• [DATA RECORDS]
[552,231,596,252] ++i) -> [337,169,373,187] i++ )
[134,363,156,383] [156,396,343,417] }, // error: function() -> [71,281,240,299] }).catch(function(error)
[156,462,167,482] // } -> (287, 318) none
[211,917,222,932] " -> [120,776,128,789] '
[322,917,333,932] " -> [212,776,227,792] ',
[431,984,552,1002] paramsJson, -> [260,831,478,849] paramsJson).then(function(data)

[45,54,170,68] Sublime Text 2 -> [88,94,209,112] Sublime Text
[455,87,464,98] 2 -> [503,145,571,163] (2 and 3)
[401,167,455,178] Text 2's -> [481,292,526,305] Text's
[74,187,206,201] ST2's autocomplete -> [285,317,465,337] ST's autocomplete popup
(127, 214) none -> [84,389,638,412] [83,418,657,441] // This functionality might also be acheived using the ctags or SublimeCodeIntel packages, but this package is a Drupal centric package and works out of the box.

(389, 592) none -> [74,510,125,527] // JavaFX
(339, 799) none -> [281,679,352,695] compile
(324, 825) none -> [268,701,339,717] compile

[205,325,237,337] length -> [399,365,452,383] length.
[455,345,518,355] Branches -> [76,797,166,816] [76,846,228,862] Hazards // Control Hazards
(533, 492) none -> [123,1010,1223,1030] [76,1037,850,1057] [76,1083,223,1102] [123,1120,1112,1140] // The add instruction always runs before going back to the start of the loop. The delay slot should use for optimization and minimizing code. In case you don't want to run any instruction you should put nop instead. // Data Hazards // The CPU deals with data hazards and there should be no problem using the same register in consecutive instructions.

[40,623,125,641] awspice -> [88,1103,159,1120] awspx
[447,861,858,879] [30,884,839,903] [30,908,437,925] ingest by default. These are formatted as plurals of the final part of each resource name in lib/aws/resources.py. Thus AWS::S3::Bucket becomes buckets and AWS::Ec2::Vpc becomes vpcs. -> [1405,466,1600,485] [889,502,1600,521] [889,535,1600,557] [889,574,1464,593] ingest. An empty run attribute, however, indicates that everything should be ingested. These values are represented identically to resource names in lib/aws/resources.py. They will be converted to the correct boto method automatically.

• [WHAT IS EXPECTED]
In the entries above, how many lines contain the string "Text"? Say only the number.

• [OUTPUT BELOW]
2